═══ PROVIDED DATA ═══

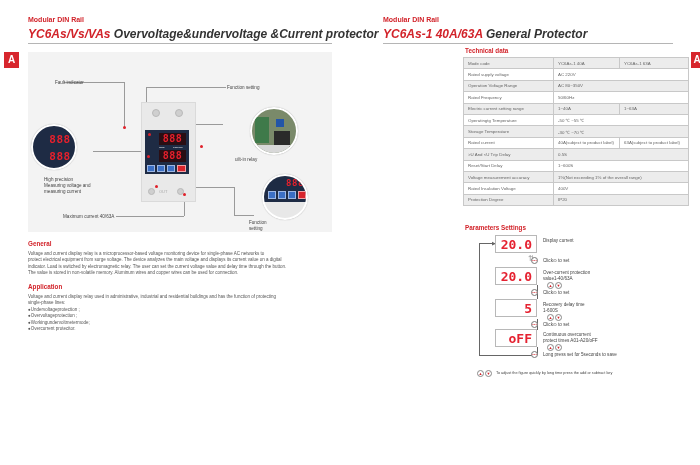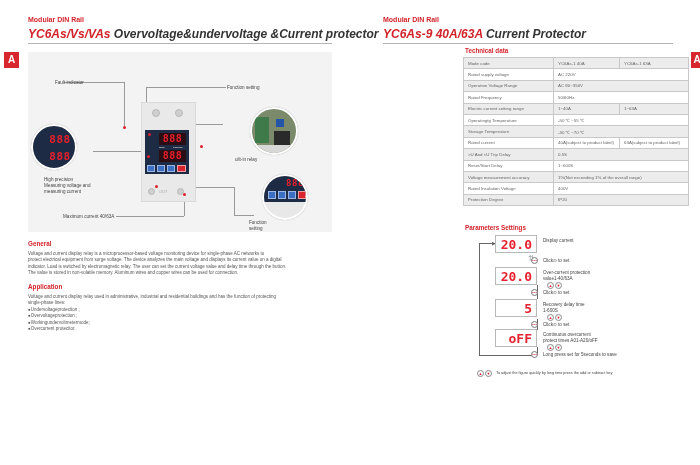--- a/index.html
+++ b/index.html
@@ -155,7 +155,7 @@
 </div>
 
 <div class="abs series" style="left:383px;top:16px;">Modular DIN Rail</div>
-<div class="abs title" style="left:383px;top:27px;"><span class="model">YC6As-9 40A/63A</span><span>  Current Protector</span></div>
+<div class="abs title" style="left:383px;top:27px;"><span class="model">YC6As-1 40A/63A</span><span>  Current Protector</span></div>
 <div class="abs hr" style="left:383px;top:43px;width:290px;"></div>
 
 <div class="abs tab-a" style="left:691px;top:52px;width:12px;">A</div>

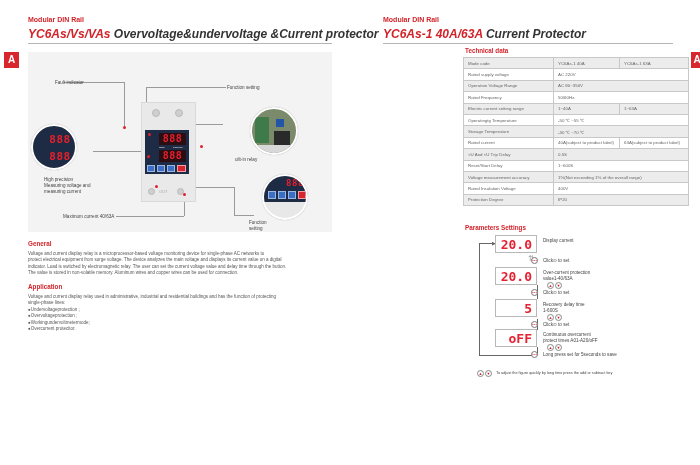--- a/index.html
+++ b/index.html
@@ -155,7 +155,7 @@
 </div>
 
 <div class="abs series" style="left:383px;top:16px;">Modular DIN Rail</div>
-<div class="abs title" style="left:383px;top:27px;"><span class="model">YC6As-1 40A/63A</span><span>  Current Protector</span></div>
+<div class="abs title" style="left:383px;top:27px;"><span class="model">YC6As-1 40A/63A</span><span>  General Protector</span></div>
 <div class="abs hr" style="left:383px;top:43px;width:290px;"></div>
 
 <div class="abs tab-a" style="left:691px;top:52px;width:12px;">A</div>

═══

WHAT IS NEEDED
The word "style" may appear in several lines of the data; copy every line where it does.

COMPLETED TASK
 <div class="abs series" style="left:383px;top:16px;">Modular DIN Rail</div>
-<div class="abs title" style="left:383px;top:27px;"><span class="model">YC6As-9 40A/63A</span><span>  Current Protector</span></div>
+<div class="abs title" style="left:383px;top:27px;"><span class="model">YC6As-1 40A/63A</span><span>  Current Protector</span></div>
 <div class="abs hr" style="left:383px;top:43px;width:290px;"></div>
 <div class="abs tab-a" style="left:691px;top:52px;width:12px;">A</div>
 <div class="abs series" style="left:383px;top:16px;">Modular DIN Rail</div>
-<div class="abs title" style="left:383px;top:27px;"><span class="model">YC6As-1 40A/63A</span><span>  Current Protector</span></div>
+<div class="abs title" style="left:383px;top:27px;"><span class="model">YC6As-1 40A/63A</span><span>  General Protector</span></div>
 <div class="abs hr" style="left:383px;top:43px;width:290px;"></div>
 <div class="abs tab-a" style="left:691px;top:52px;width:12px;">A</div>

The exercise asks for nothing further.